### RECORDS SHOWN
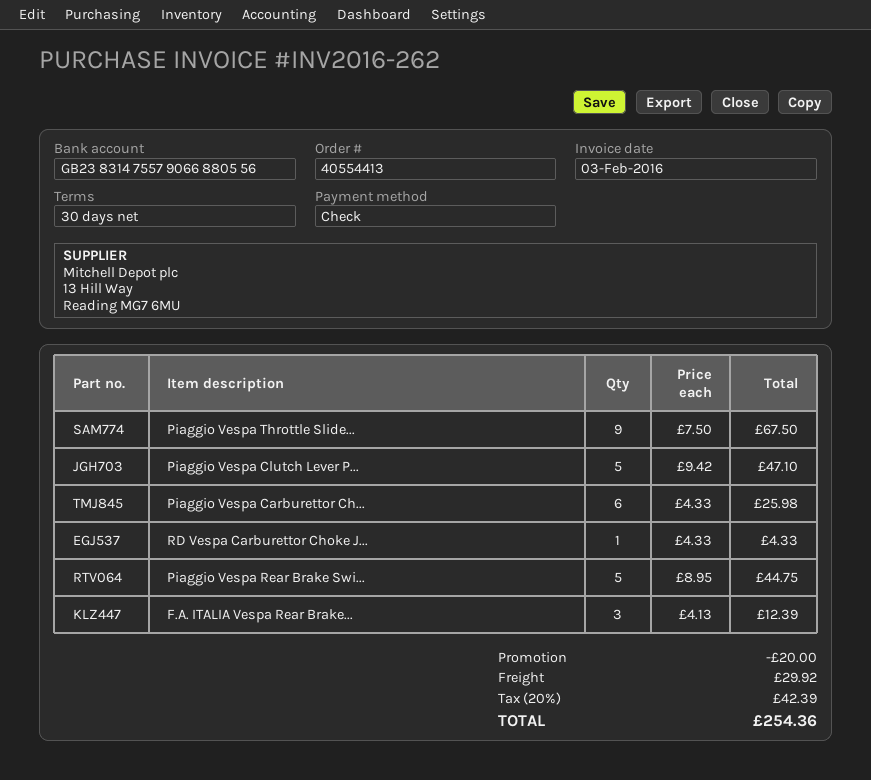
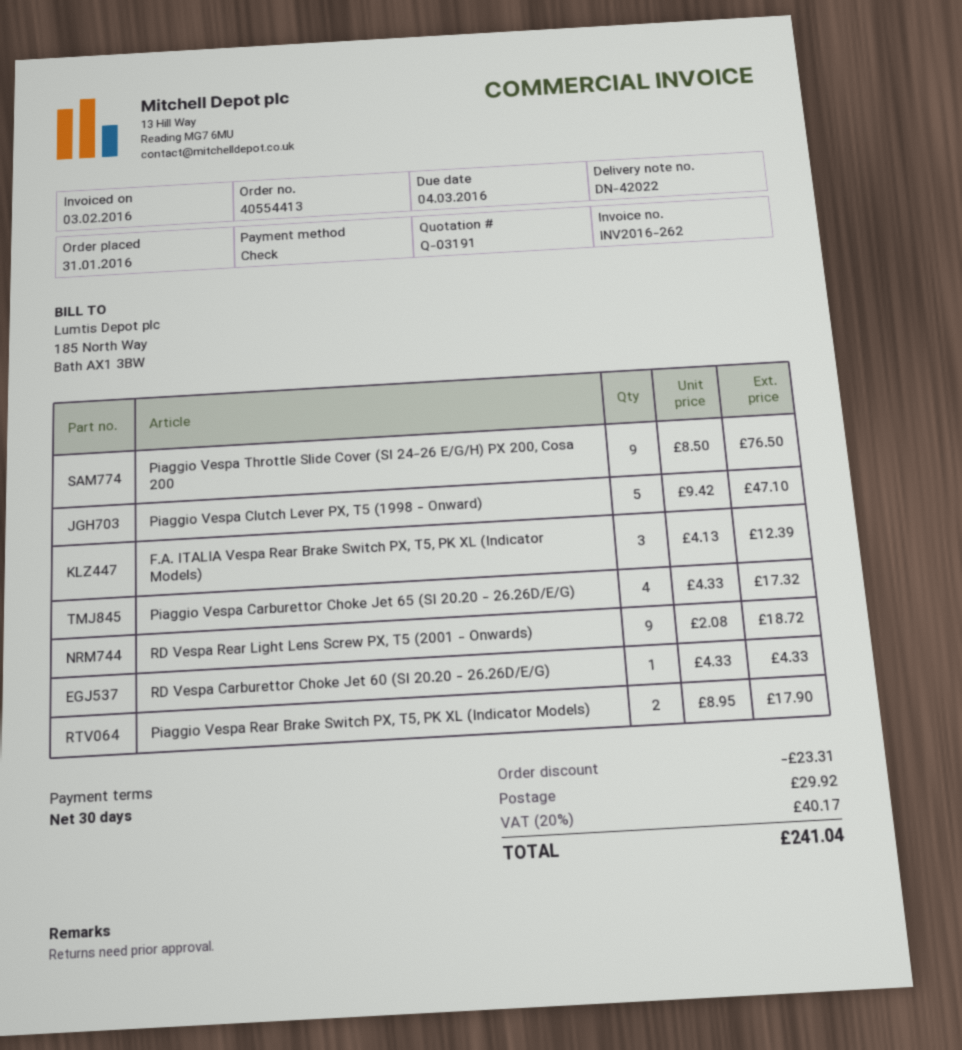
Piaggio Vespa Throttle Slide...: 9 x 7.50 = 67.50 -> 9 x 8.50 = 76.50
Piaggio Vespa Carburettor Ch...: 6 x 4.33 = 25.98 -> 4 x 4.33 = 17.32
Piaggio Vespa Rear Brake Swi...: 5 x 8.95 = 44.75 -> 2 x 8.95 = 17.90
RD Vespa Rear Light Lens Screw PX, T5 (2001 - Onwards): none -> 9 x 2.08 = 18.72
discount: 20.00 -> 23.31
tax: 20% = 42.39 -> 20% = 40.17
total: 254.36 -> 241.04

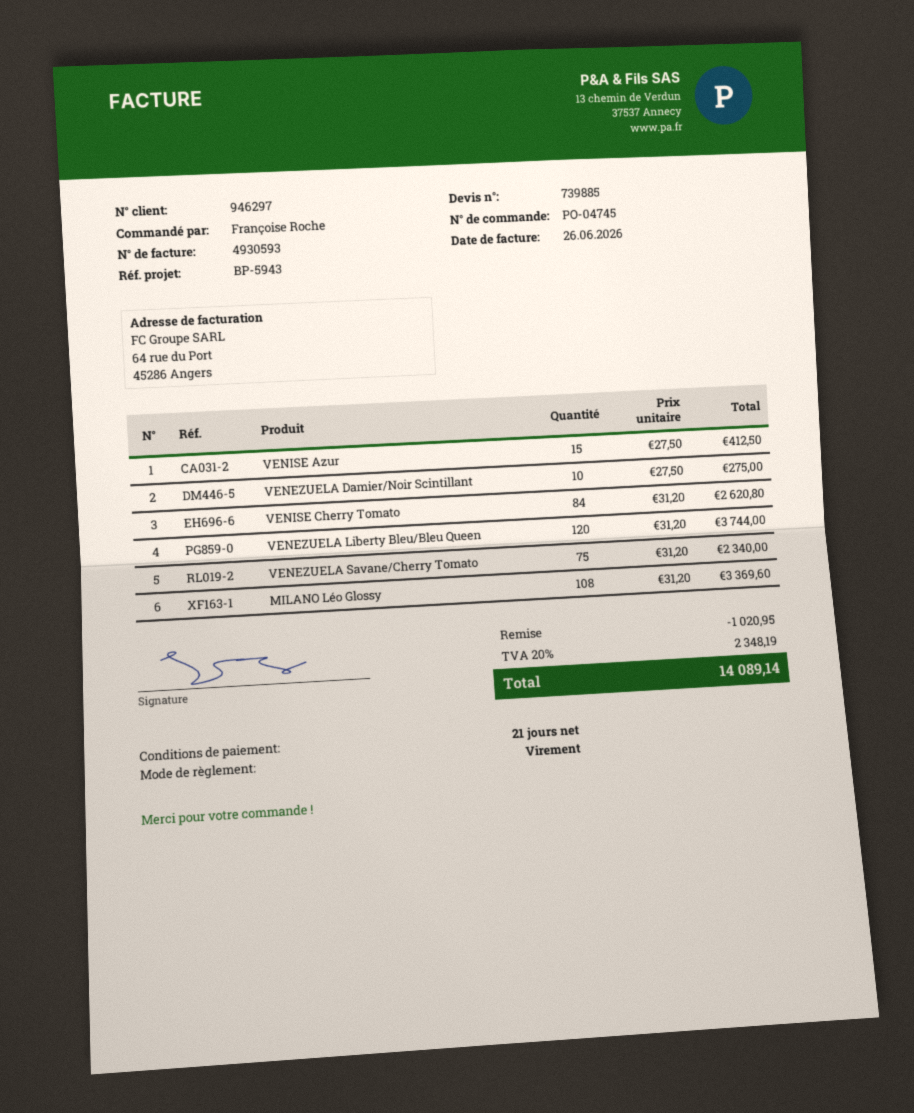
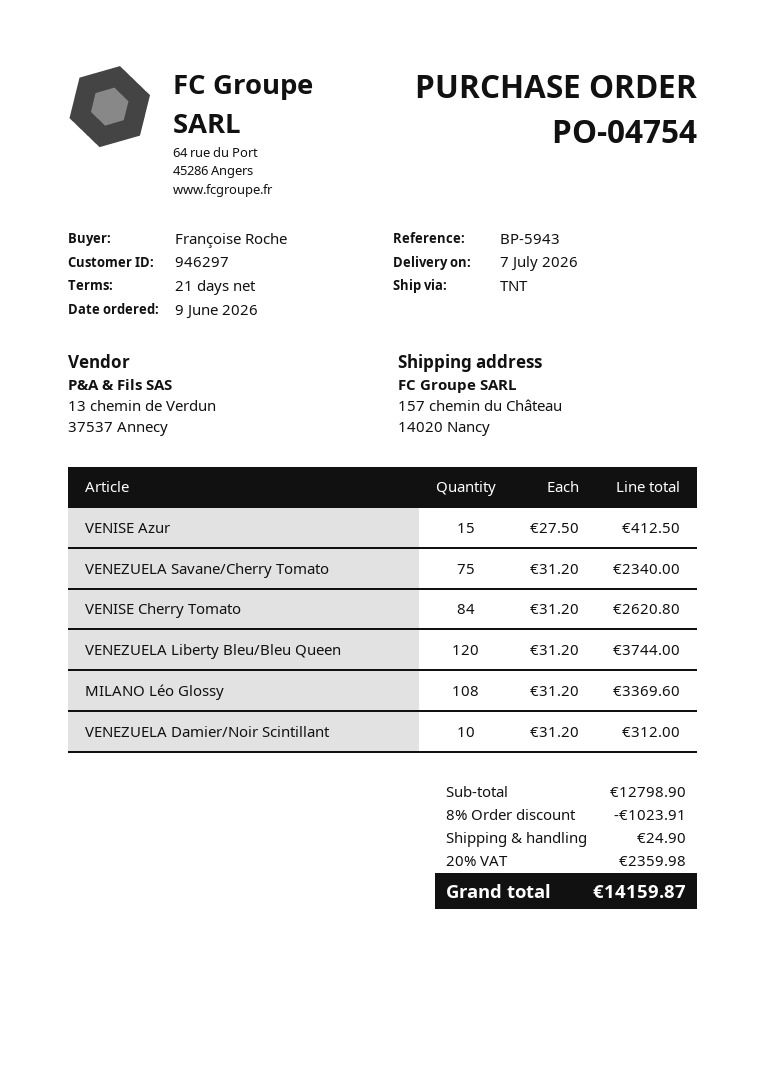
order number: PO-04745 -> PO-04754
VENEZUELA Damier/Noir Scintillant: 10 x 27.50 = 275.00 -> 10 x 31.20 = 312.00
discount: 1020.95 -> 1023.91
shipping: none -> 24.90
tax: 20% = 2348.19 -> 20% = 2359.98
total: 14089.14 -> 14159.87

### WHAT YOU SHOULD DO
Every line of the entries that includes "none" must be copied into the answer.

### TASK RESULT
RD Vespa Rear Light Lens Screw PX, T5 (2001 - Onwards): none -> 9 x 2.08 = 18.72
shipping: none -> 24.90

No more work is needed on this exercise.